ABOUT THIS EXERCISE:
Set down exactly each line of the entries below, beginning at the one that contains "- 1 svar 256 visningar 0 gillar" and ending at the last, and no others.

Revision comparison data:

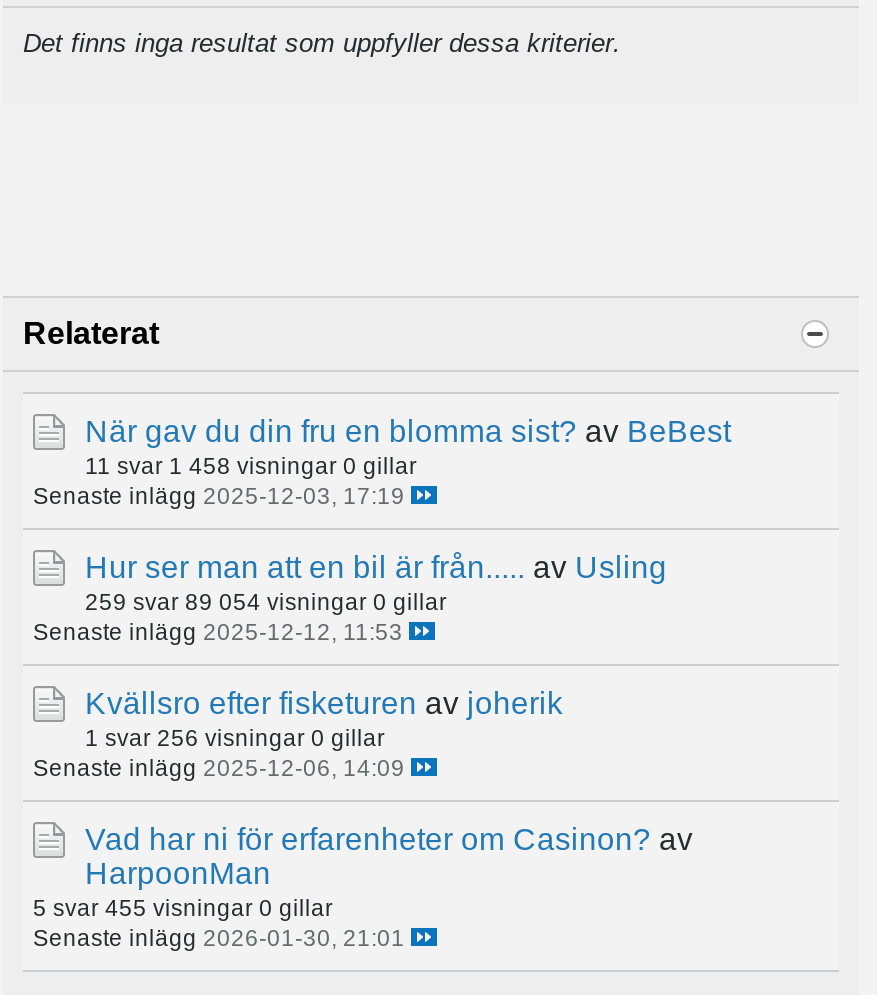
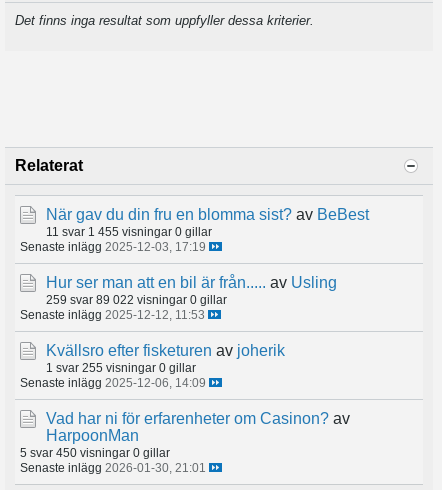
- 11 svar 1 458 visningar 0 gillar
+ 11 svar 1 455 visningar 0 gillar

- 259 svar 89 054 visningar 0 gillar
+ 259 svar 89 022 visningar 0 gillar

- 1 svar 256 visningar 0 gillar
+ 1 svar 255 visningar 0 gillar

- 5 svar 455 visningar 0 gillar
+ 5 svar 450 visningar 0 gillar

WRITTEN SOLUTION:
- 1 svar 256 visningar 0 gillar
+ 1 svar 255 visningar 0 gillar

- 5 svar 455 visningar 0 gillar
+ 5 svar 450 visningar 0 gillar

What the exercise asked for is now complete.